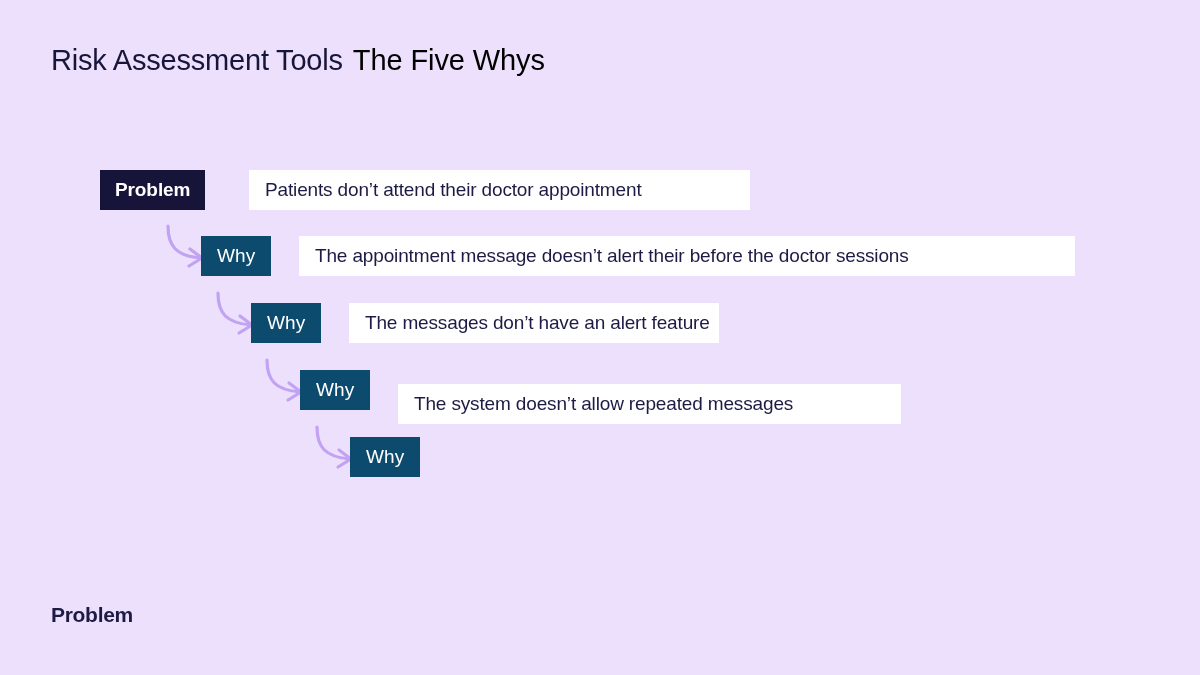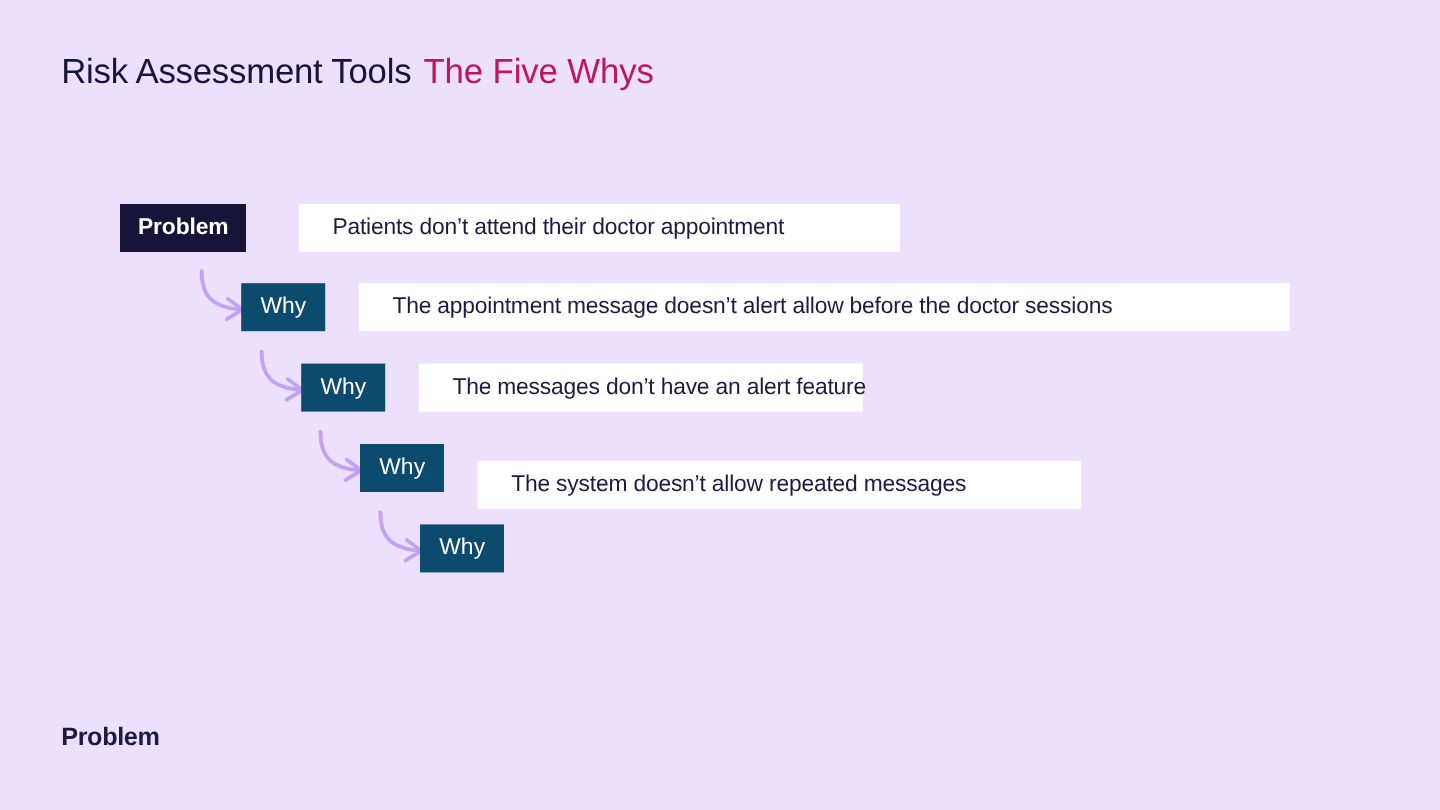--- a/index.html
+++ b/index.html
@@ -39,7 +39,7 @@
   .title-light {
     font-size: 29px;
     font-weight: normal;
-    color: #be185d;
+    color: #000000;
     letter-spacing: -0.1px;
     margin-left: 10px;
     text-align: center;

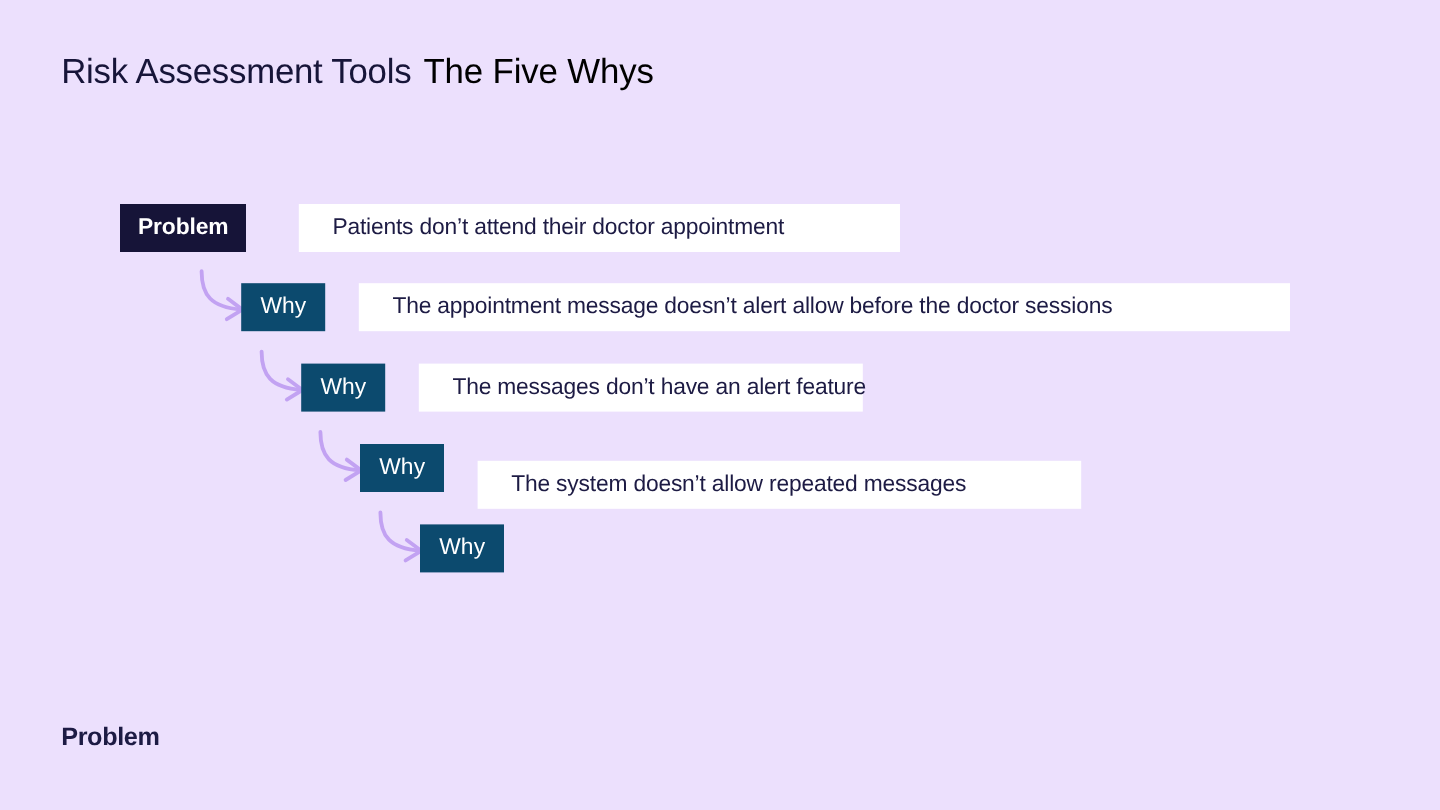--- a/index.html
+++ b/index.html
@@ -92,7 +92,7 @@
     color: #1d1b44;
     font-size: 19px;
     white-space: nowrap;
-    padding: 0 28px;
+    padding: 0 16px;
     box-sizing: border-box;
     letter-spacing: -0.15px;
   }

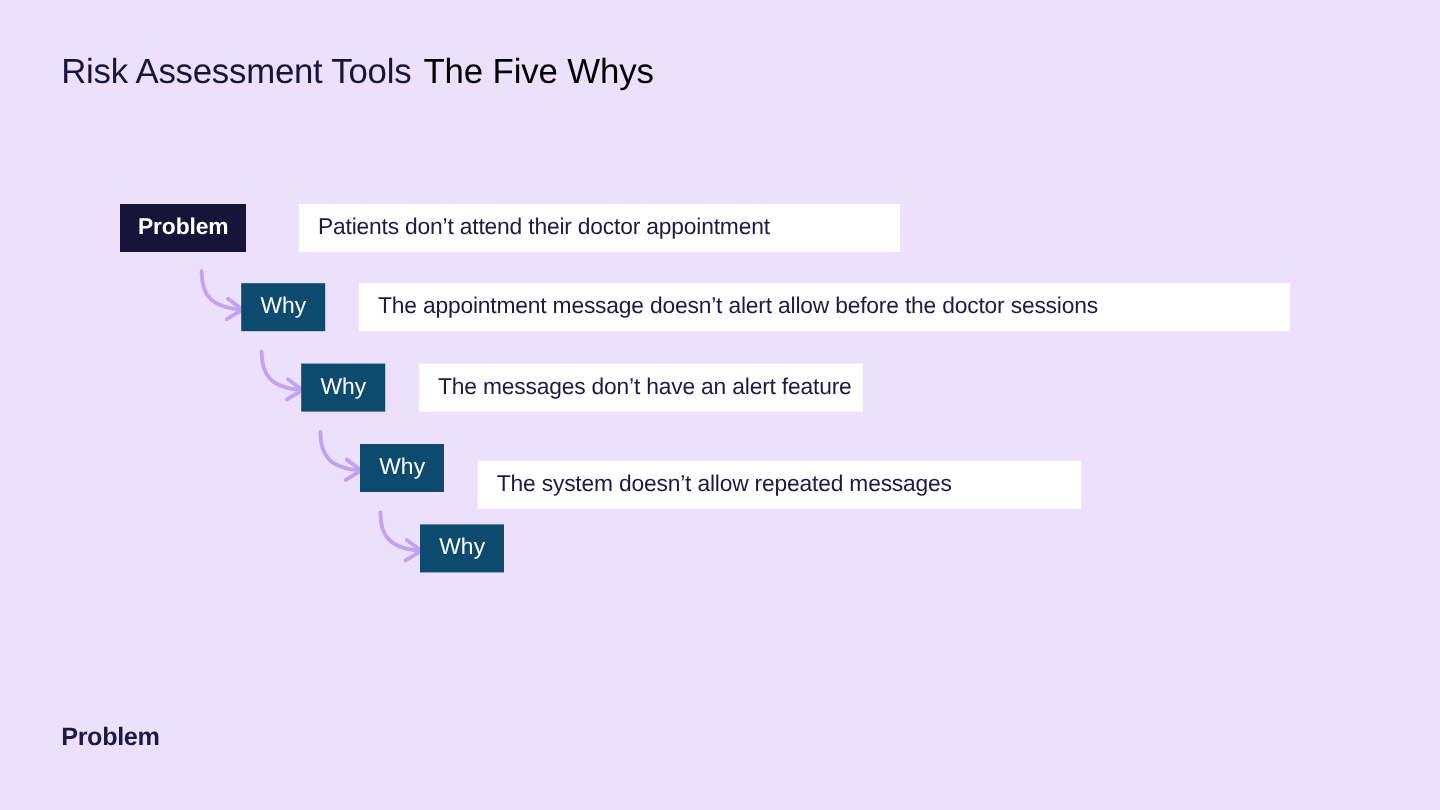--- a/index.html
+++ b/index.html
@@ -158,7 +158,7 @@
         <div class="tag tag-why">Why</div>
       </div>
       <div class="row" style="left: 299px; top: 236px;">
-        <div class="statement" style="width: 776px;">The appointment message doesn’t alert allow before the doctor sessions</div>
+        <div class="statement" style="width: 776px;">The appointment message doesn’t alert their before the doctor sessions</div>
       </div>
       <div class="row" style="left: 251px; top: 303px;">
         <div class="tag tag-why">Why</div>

---*---

Beginning at the line with "font-size: 19px;", reproduce word for word each line through the last line of the records. Include both ends but no pictures.

■ TASK RESPONSE:
     font-size: 19px;
     white-space: nowrap;
-    padding: 0 28px;
+    padding: 0 16px;
     box-sizing: border-box;
     letter-spacing: -0.15px;
   }

--- a/index.html
+++ b/index.html
@@ -158,7 +158,7 @@
         <div class="tag tag-why">Why</div>
       </div>
       <div class="row" style="left: 299px; top: 236px;">
-        <div class="statement" style="width: 776px;">The appointment message doesn’t alert allow before the doctor sessions</div>
+        <div class="statement" style="width: 776px;">The appointment message doesn’t alert their before the doctor sessions</div>
       </div>
       <div class="row" style="left: 251px; top: 303px;">
         <div class="tag tag-why">Why</div>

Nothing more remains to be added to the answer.